• [ACTIVITY]: Print the data below exactly, but only the lines from the one containing "[78,225,507,242] https://www.yamo-n.org/possessingdrums/ ->" down to the one containing "[281,385,412,398] a framework", inclusive.

───── GIVEN RECORDS ─────

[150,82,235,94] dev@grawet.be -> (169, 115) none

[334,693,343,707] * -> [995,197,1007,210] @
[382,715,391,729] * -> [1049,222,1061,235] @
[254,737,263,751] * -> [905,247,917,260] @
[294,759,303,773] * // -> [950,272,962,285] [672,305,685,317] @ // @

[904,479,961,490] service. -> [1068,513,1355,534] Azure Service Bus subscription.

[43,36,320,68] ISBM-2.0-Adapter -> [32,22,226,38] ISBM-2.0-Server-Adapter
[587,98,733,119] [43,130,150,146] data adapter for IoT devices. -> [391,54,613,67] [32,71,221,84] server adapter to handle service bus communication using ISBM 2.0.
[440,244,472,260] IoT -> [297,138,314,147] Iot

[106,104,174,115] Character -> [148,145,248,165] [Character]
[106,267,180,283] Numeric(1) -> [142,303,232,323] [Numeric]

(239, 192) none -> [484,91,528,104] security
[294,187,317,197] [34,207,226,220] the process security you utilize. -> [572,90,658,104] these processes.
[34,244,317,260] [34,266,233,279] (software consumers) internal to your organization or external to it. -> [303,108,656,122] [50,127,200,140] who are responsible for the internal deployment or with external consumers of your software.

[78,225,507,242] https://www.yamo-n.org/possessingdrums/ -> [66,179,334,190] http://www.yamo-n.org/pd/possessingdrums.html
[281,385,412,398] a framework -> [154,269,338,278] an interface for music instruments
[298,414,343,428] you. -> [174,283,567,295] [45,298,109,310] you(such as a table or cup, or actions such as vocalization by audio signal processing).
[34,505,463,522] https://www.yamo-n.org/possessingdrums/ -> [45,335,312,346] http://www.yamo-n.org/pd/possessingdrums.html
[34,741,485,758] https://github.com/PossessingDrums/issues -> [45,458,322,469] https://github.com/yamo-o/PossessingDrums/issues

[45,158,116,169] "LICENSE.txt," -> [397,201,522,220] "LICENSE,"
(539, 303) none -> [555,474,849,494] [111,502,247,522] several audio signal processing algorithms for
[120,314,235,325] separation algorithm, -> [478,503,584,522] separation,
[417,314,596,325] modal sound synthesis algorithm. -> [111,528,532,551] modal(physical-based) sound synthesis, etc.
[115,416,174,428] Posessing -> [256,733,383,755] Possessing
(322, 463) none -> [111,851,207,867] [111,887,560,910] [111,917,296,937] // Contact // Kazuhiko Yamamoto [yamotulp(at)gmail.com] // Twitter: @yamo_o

─────

• [EXERCISE RESPONSE]:
[78,225,507,242] https://www.yamo-n.org/possessingdrums/ -> [66,179,334,190] http://www.yamo-n.org/pd/possessingdrums.html
[281,385,412,398] a framework -> [154,269,338,278] an interface for music instruments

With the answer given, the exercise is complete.